De repente, una mano me tocó en el hombro.
—¿Qué te pasa? —me preguntó el dueño de la mano. Era Sergio. Sus brazos me rodearon con fuerza y mucha ternura.
Una parte de mí se enfureció. Cómo se atrevía a venir a consolarme. Precisamente, él era el culpable de que estuviera así. Su aparición era lo que me había desquiciado los nervios, lo que había destrozado mi melancólica, estable y aburrida vida. No tenía derecho. Quería decirle que se fuera, que me dejara solo. Pero, lo malo de vivir en un casi loft sin apenas paredes es que es difícil tener intimidad para llorar a gusto. Sobre todo si solo dispones de una única cama y tienes que compartirla. Además, era absurdo pedirle que me dejara solo ¿A dónde le mandaría? ¿A que esperase en el servicio hasta que se me hubiera pasado la llorera? Tampoco es que él tuviera responsabilidad directa en que yo me encontrara así. A lo mejor, algo circunstancial. Pero no era culpa suya que me sintiera frustrado ¿Y para qué le iba a decir que se fuera? Si lo que me apetecía de verdad era lo que estaba haciendo. Que me abrazara así. Con esa firmeza que me servía de ancla con la cordura, mientras yo me dejaba llevar por la catarsis de las lágrima sobre su hombro.
Me besó en la frente, me llevó a la cama. Me ayudó a desvestirme y me dejó acostado mientras él cerraba la puerta de la entrada y apagaba luces, ordenadores y televisores. Después, se acostó a mi lado y volvió a abrazarme.

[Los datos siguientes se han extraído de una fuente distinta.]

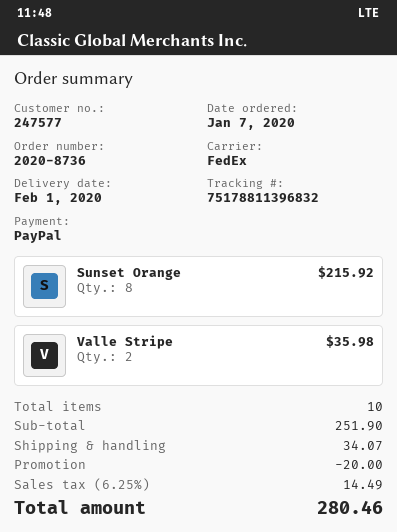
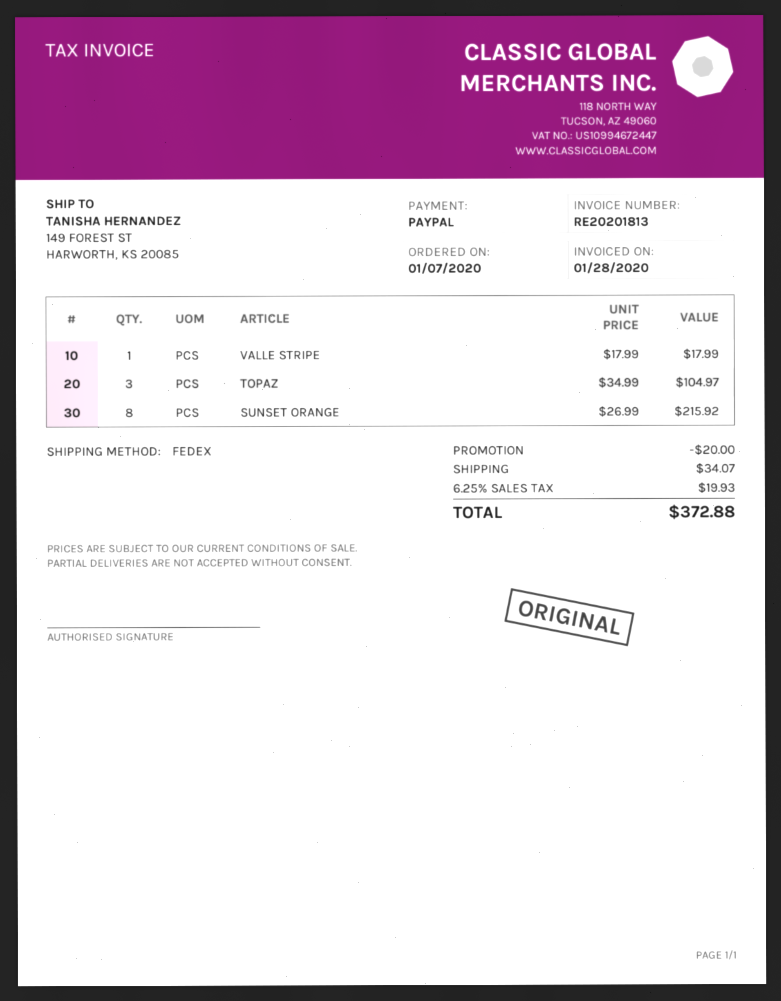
Valle Stripe: 2 for 35.98 -> 1 for 17.99
TOPAZ: none -> 3 for 104.97
tax: 6.25% = 14.49 -> 6.25% = 19.93
total: 280.46 -> 372.88

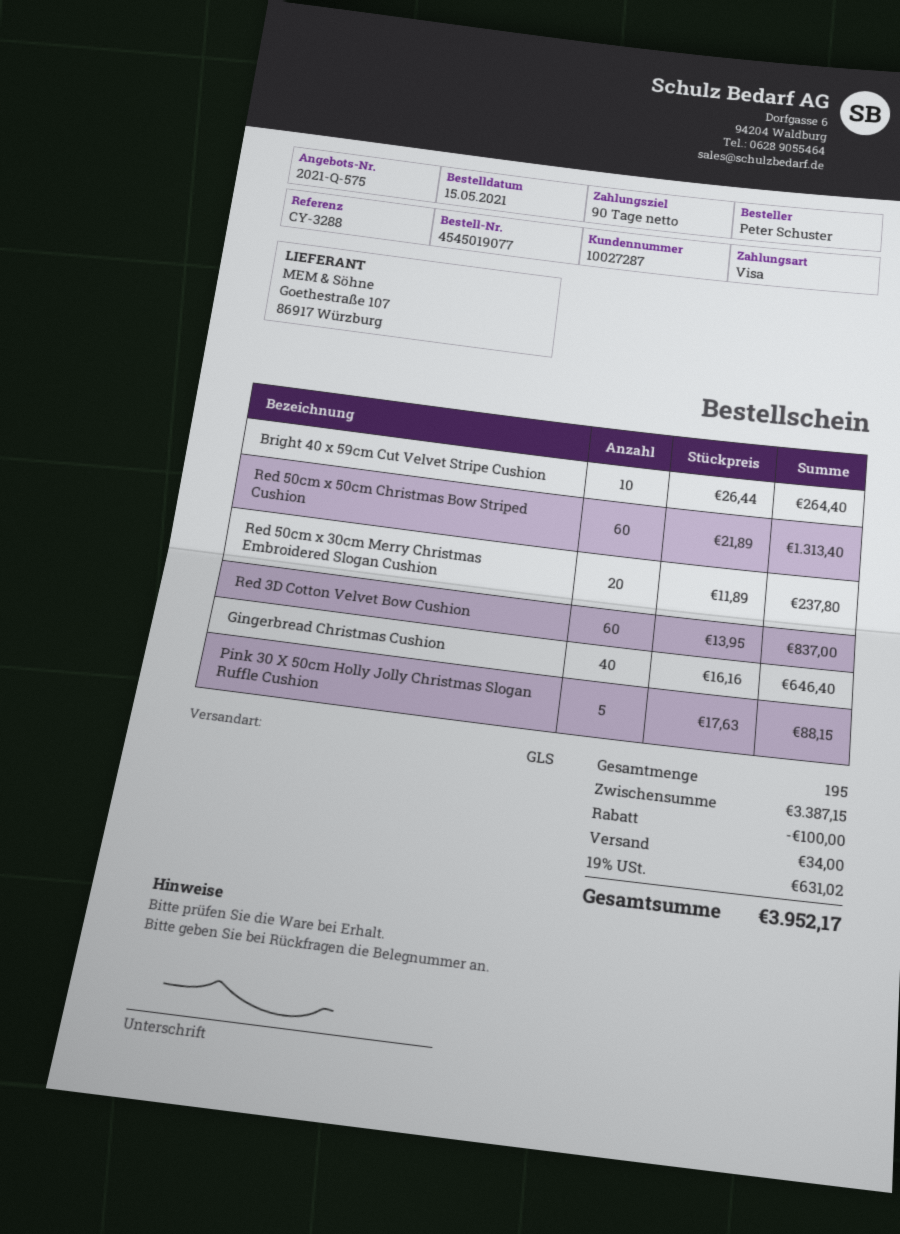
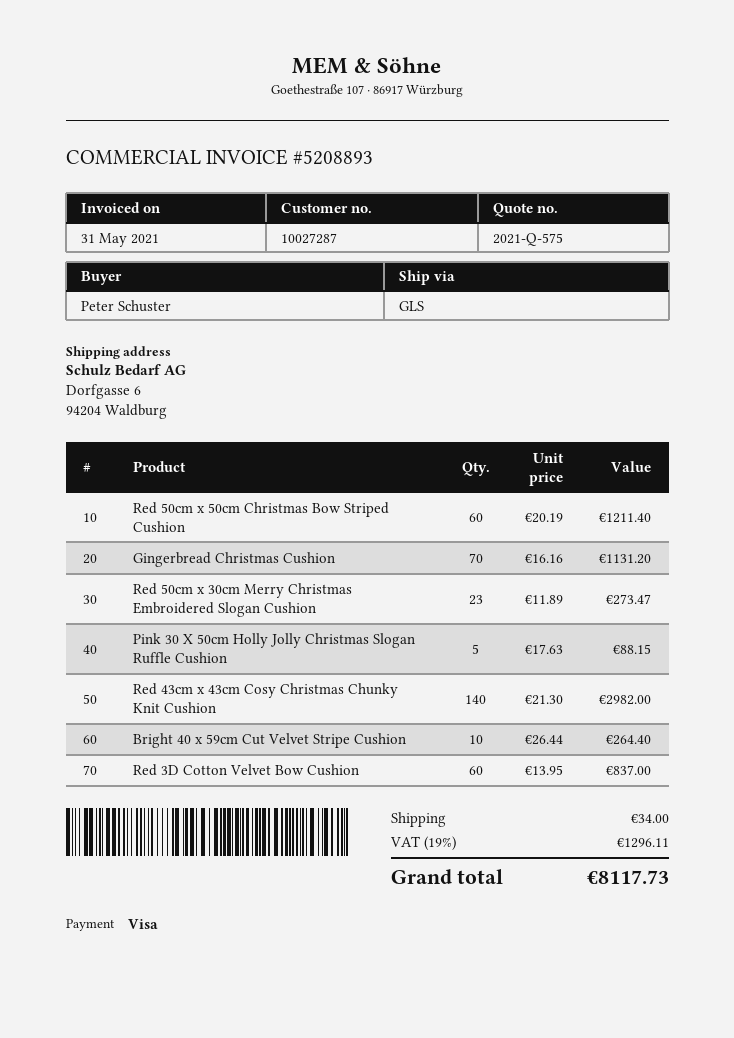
Red 50cm x 50cm Christmas Bow Striped Cushion: 60 x 21.89 = 1313.40 -> 60 x 20.19 = 1211.40
Red 50cm x 30cm Merry Christmas Embroidered Slogan Cushion: 20 x 11.89 = 237.80 -> 23 x 11.89 = 273.47
Gingerbread Christmas Cushion: 40 x 16.16 = 646.40 -> 70 x 16.16 = 1131.20
Red 43cm x 43cm Cosy Christmas Chunky Knit Cushion: none -> 140 x 21.30 = 2982.00
discount: 100.00 -> none
tax: 19% = 631.02 -> 19% = 1296.11
total: 3952.17 -> 8117.73

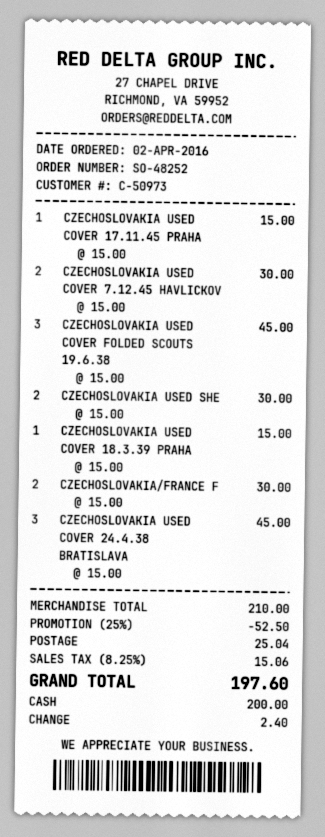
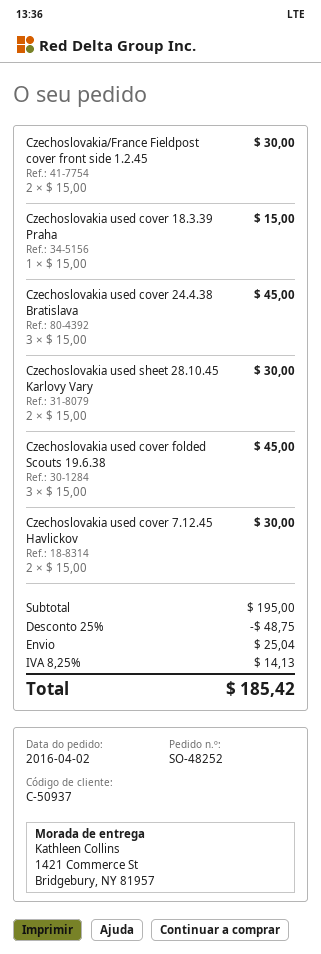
customer number: C-50973 -> C-50937
CZECHOSLOVAKIA USED COVER 17.11.45 PRAHA: 1 x 15.00 = 15.00 -> none
subtotal: 210.00 -> 195.00
discount: 25% = 52.50 -> 25% = 48.75
tax: 8.25% = 15.06 -> 8.25% = 14.13
total: 197.60 -> 185.42

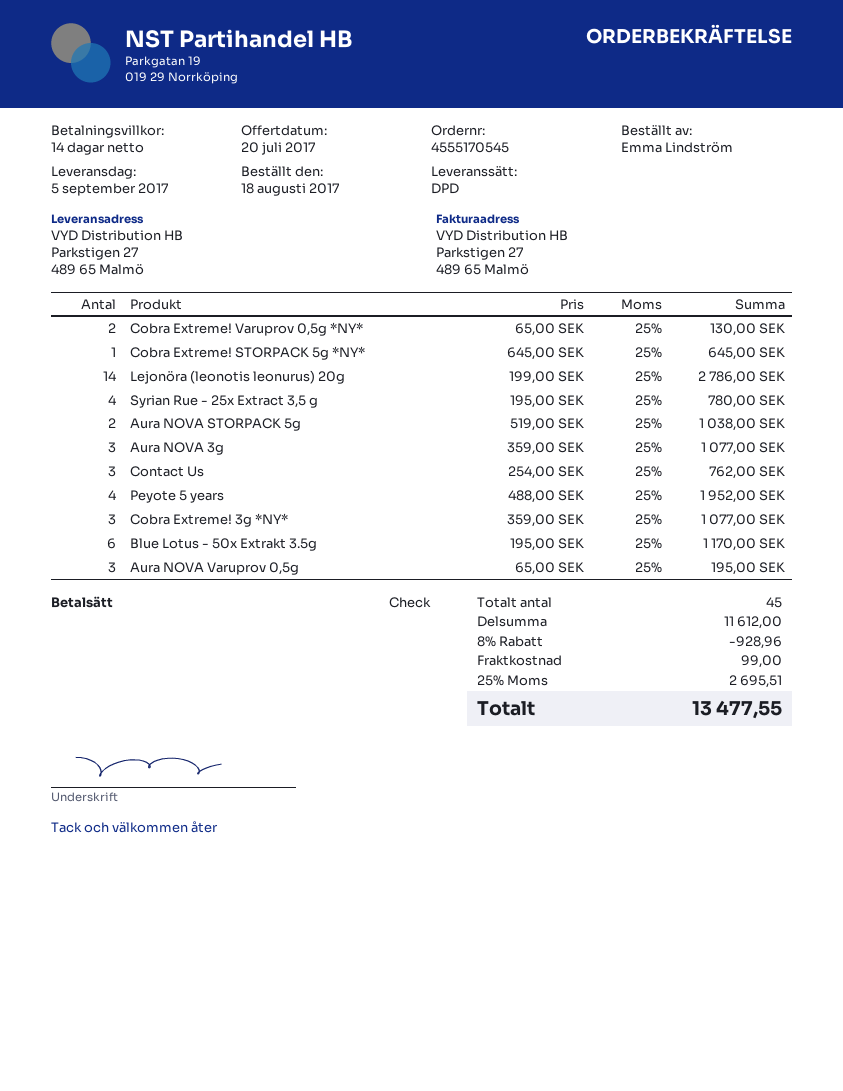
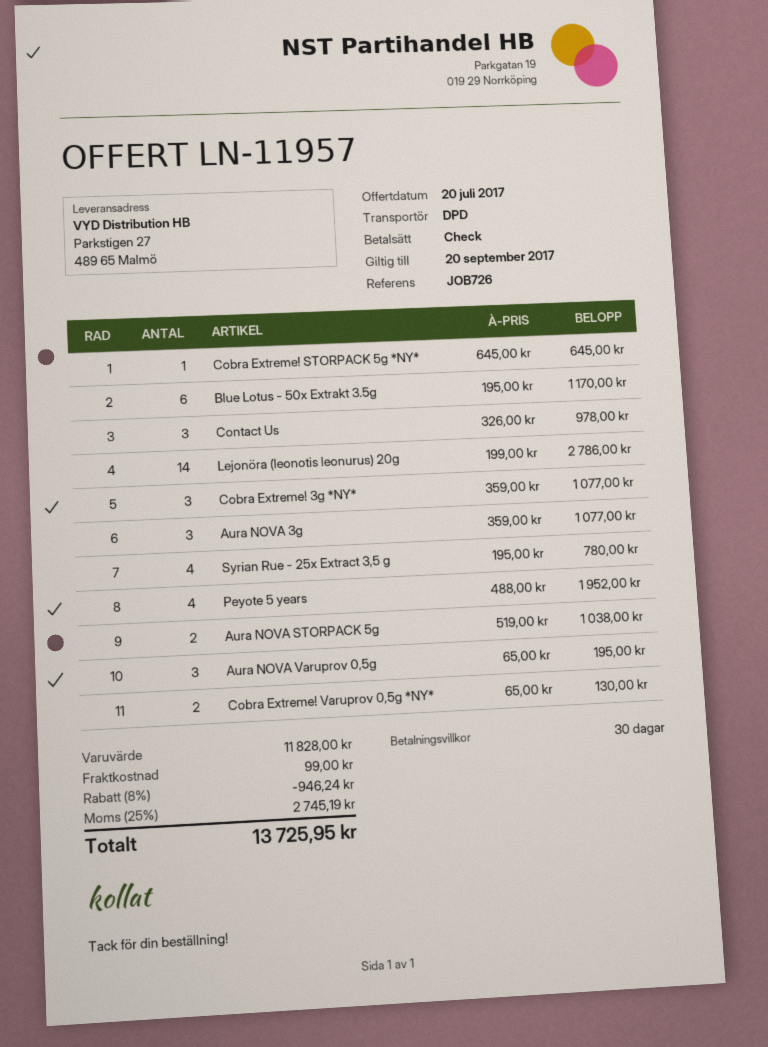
payment terms: 14 days -> 30 days
Contact Us: 3 x 254.00 = 762.00 -> 3 x 326.00 = 978.00
subtotal: 11612.00 -> 11828.00
discount: 8% = 928.96 -> 8% = 946.24
tax: 25% = 2695.51 -> 25% = 2745.19
total: 13477.55 -> 13725.95

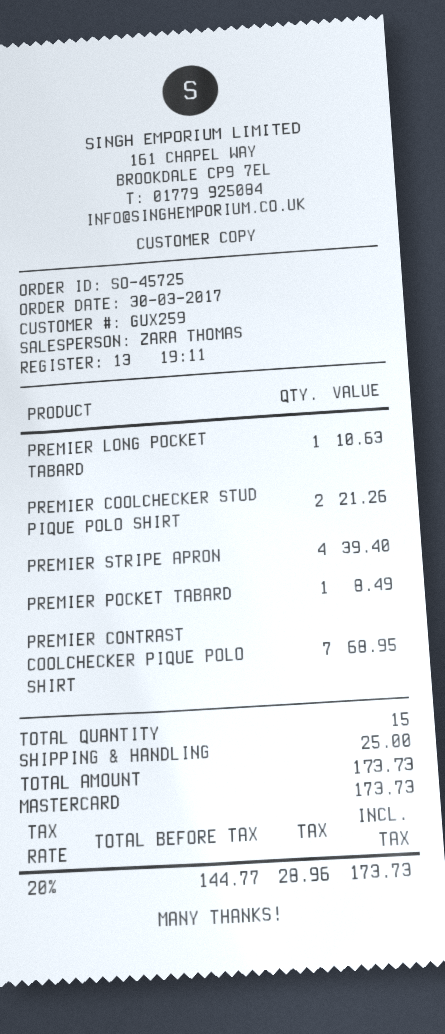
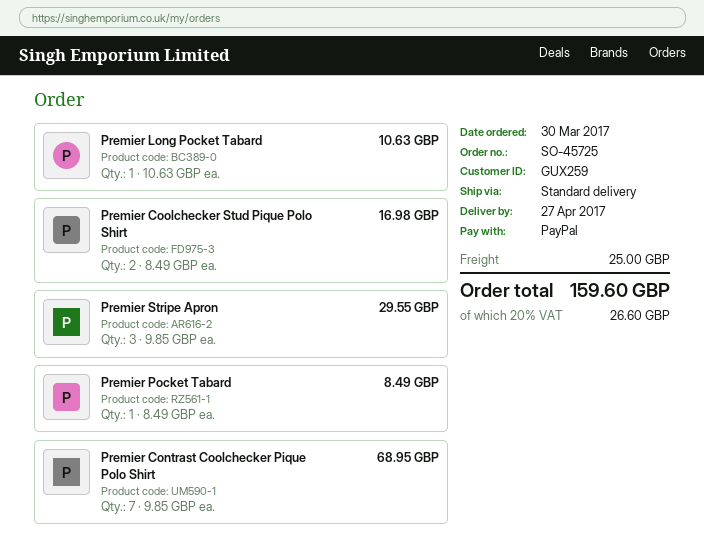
payment method: Mastercard -> PayPal
PREMIER COOLCHECKER STUD PIQUE POLO SHIRT: 2 for 21.26 -> 2 for 16.98
PREMIER STRIPE APRON: 4 for 39.40 -> 3 for 29.55
tax: 20% = 28.96 -> 20% = 26.60
total: 173.73 -> 159.60

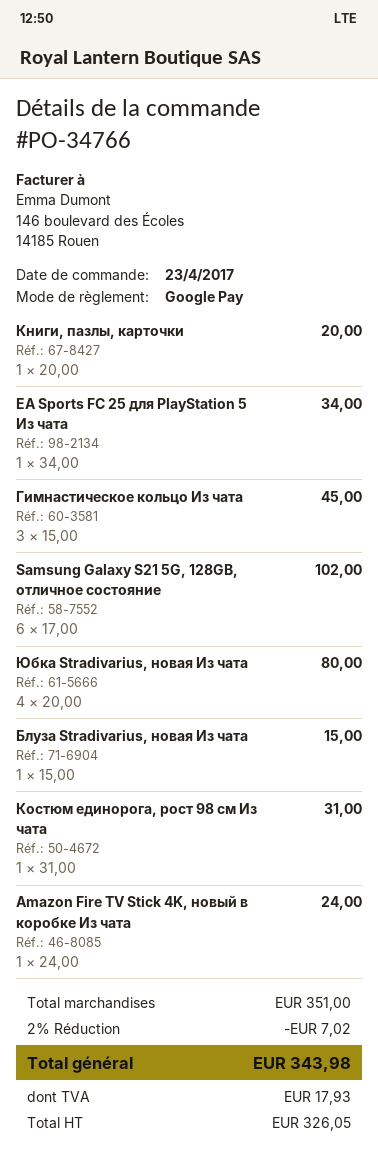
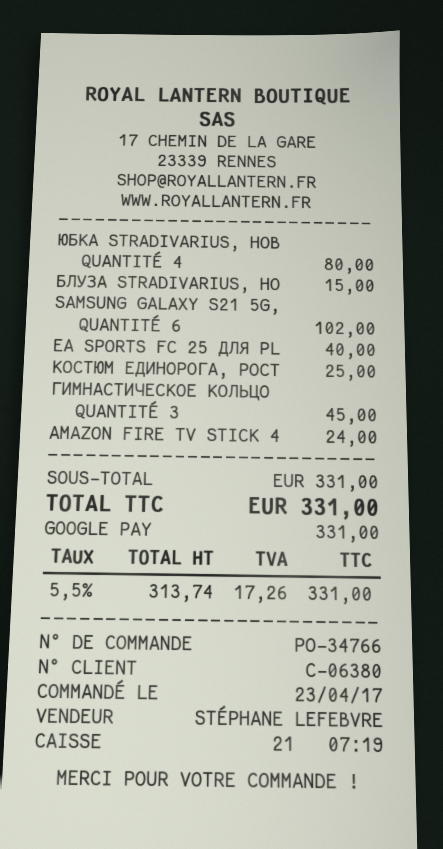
Книги, пазлы, карточки: 1 for 20.00 -> none
EA Sports FC 25 для PlayStation 5 Из чата: 1 for 34.00 -> 1 for 40.00
Костюм единорога, рост 98 см Из чата: 1 for 31.00 -> 1 for 25.00
subtotal: 351.00 -> 331.00
discount: 2% = 7.02 -> none
net: 326.05 -> 313.74
tax: 17.93 -> 17.26
total: 343.98 -> 331.00

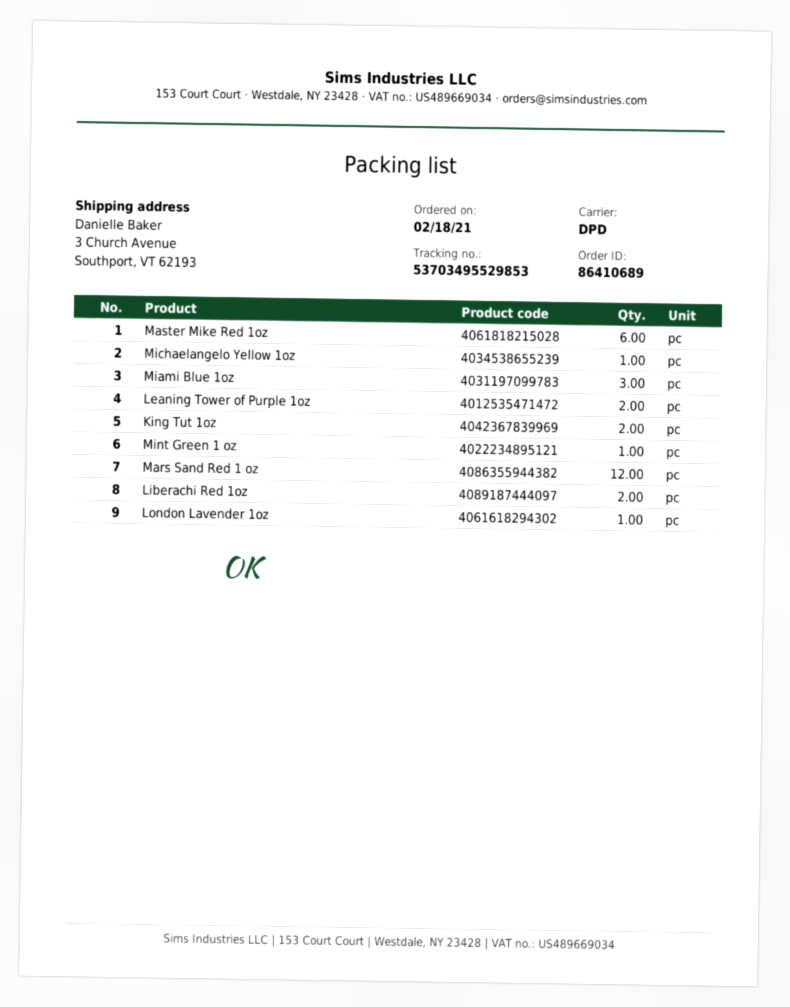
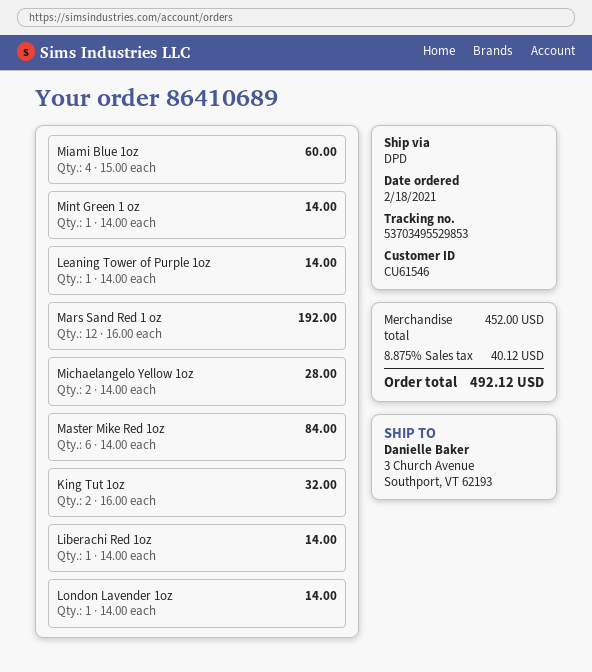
Michaelangelo Yellow 1oz: 1 -> 2
Miami Blue 1oz: 3 -> 4
Leaning Tower of Purple 1oz: 2 -> 1
Liberachi Red 1oz: 2 -> 1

Sergio se estaba portando tan bien que, de haberse insinuado, estoy seguro de que hubiera respondido positivamente a sus proposiciones. Desde luego, la situación era la propicia teniendo en cuenta mi estado de ánimo y que estuviéramos abrazados medio desnudos en mi cama. Reunía todos los topicazos de cualquier novela romántica y de algunos vídeos pornográficos. Pero resultó que no hizo nada. Simplemente, se quedó junto a mí, consolándome. Era curioso. El antiguo Sergio hubiera intentado aprovecharse. A lo mejor sí que había cambiado.